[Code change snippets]
■ ■ ■

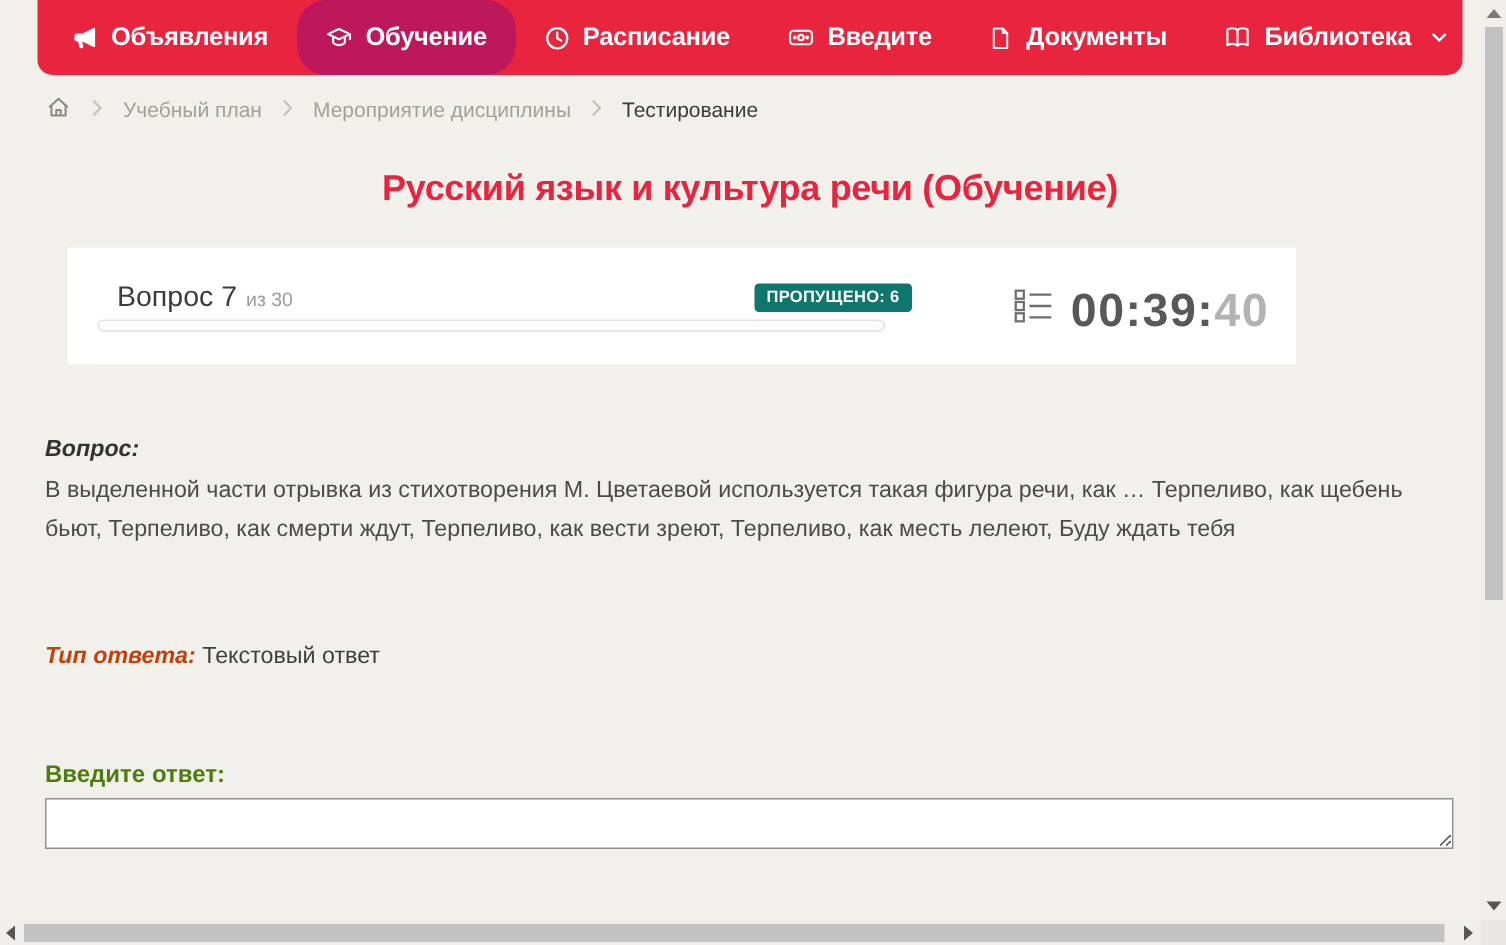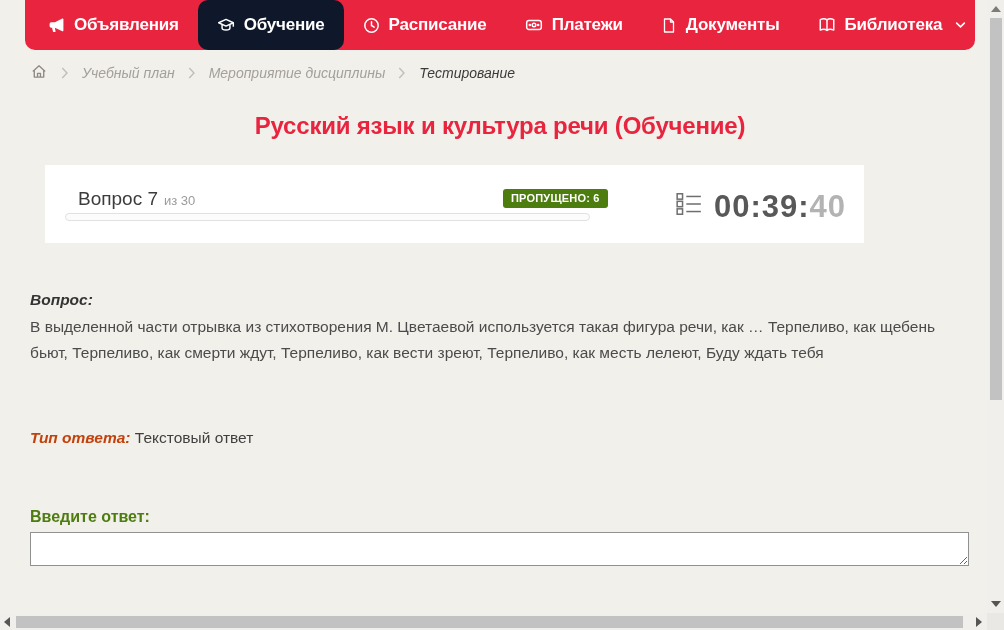--- a/index.html
+++ b/index.html
@@ -26,8 +26,8 @@
     letter-spacing: -0.2px; cursor: pointer; white-space: nowrap;
   }
   .nav-item.active {
-    background: #0f172a;
-    border-radius: 10px;
+    background: #be185d;
+    border-radius: 20px;
   }
   .nav-item svg { display: block; }
   .chevron-down { margin-left: 4px; }

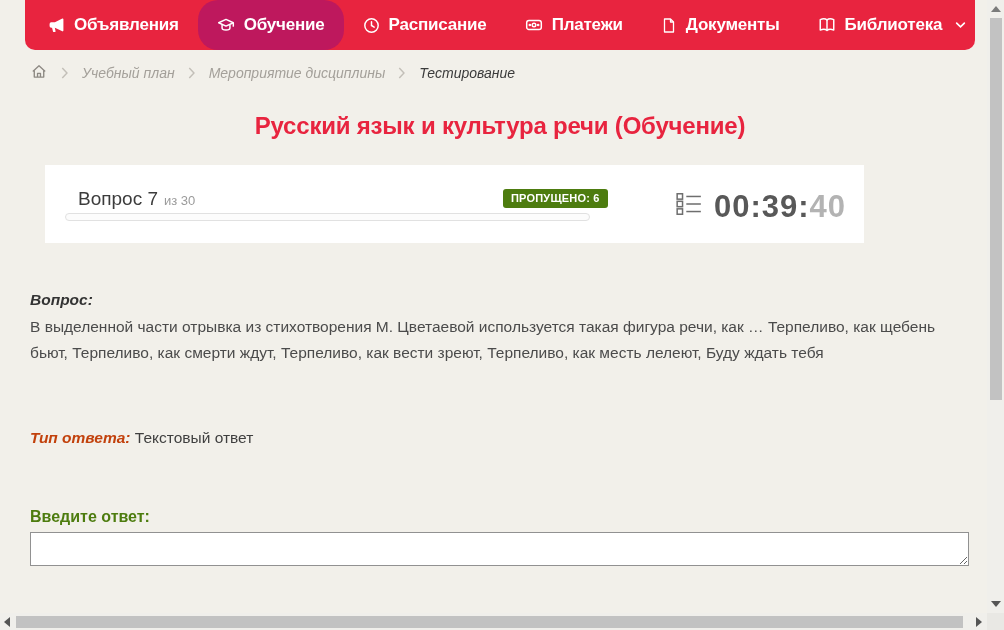--- a/index.html
+++ b/index.html
@@ -194,7 +194,7 @@
           <circle cx="11.7" cy="8" r="0.5" fill="#fff"></circle>
         </svg>
     </span>
-    <span>Платежи</span>
+    <span>Введите</span>
   </div>
   <div class="nav-item">
     <span>

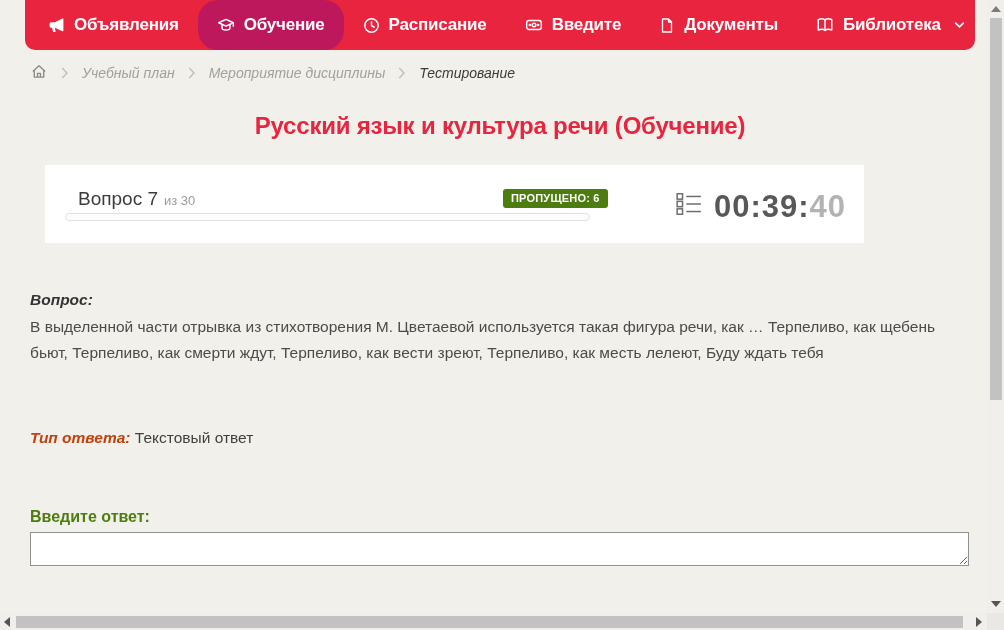--- a/index.html
+++ b/index.html
@@ -36,7 +36,7 @@
   .breadcrumb {
     position: absolute; left: 30px; top: 61px; height: 24px;
     display: flex; align-items: center; gap: 13px;
-    font-size: 14px; color: #a4a09a; font-style: italic;
+    font-size: 14px; color: #a4a09a;
   }
   .crumb { cursor: pointer; }
   .crumb.current { color: #3b3b3b; cursor: default; }

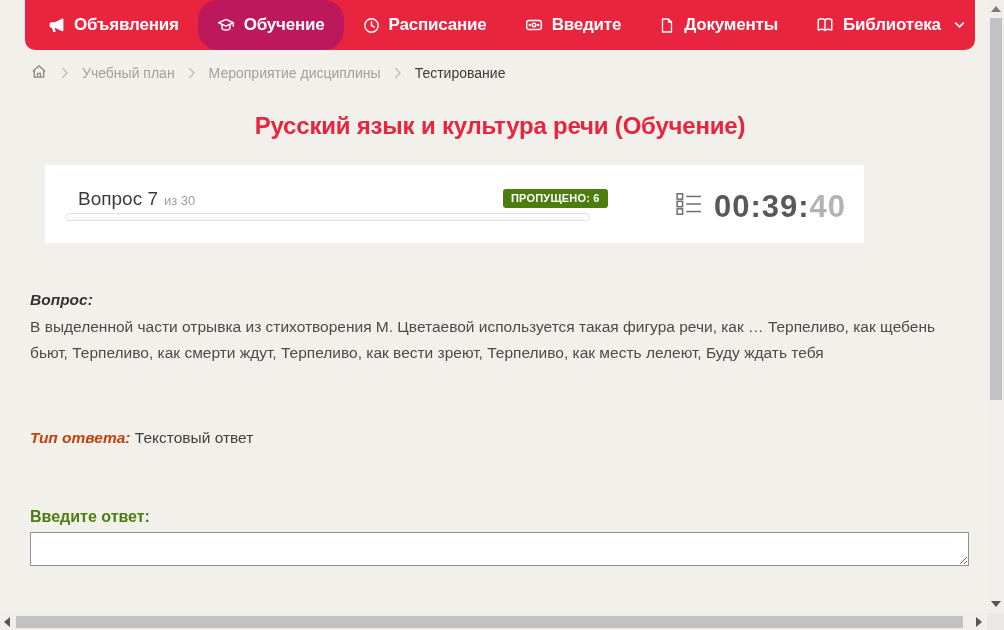--- a/index.html
+++ b/index.html
@@ -64,7 +64,7 @@
   }
   .skipped-badge {
     position: absolute; left: 458px; top: 24px;
-    background: #4d7c0f; color: #ffffff;
+    background: #0f766e; color: #ffffff;
     font-size: 11px; font-weight: 700; letter-spacing: 0.2px;
     padding: 3px 8px 4px; border-radius: 3px;
   }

■ ■ ■

Output nothing but the entries above, exactly, once the pictures are removed.

--- a/index.html
+++ b/index.html
@@ -26,8 +26,8 @@
     letter-spacing: -0.2px; cursor: pointer; white-space: nowrap;
   }
   .nav-item.active {
-    background: #0f172a;
-    border-radius: 10px;
+    background: #be185d;
+    border-radius: 20px;
   }
   .nav-item svg { display: block; }
   .chevron-down { margin-left: 4px; }

--- a/index.html
+++ b/index.html
@@ -194,7 +194,7 @@
           <circle cx="11.7" cy="8" r="0.5" fill="#fff"></circle>
         </svg>
     </span>
-    <span>Платежи</span>
+    <span>Введите</span>
   </div>
   <div class="nav-item">
     <span>

--- a/index.html
+++ b/index.html
@@ -36,7 +36,7 @@
   .breadcrumb {
     position: absolute; left: 30px; top: 61px; height: 24px;
     display: flex; align-items: center; gap: 13px;
-    font-size: 14px; color: #a4a09a; font-style: italic;
+    font-size: 14px; color: #a4a09a;
   }
   .crumb { cursor: pointer; }
   .crumb.current { color: #3b3b3b; cursor: default; }

--- a/index.html
+++ b/index.html
@@ -64,7 +64,7 @@
   }
   .skipped-badge {
     position: absolute; left: 458px; top: 24px;
-    background: #4d7c0f; color: #ffffff;
+    background: #0f766e; color: #ffffff;
     font-size: 11px; font-weight: 700; letter-spacing: 0.2px;
     padding: 3px 8px 4px; border-radius: 3px;
   }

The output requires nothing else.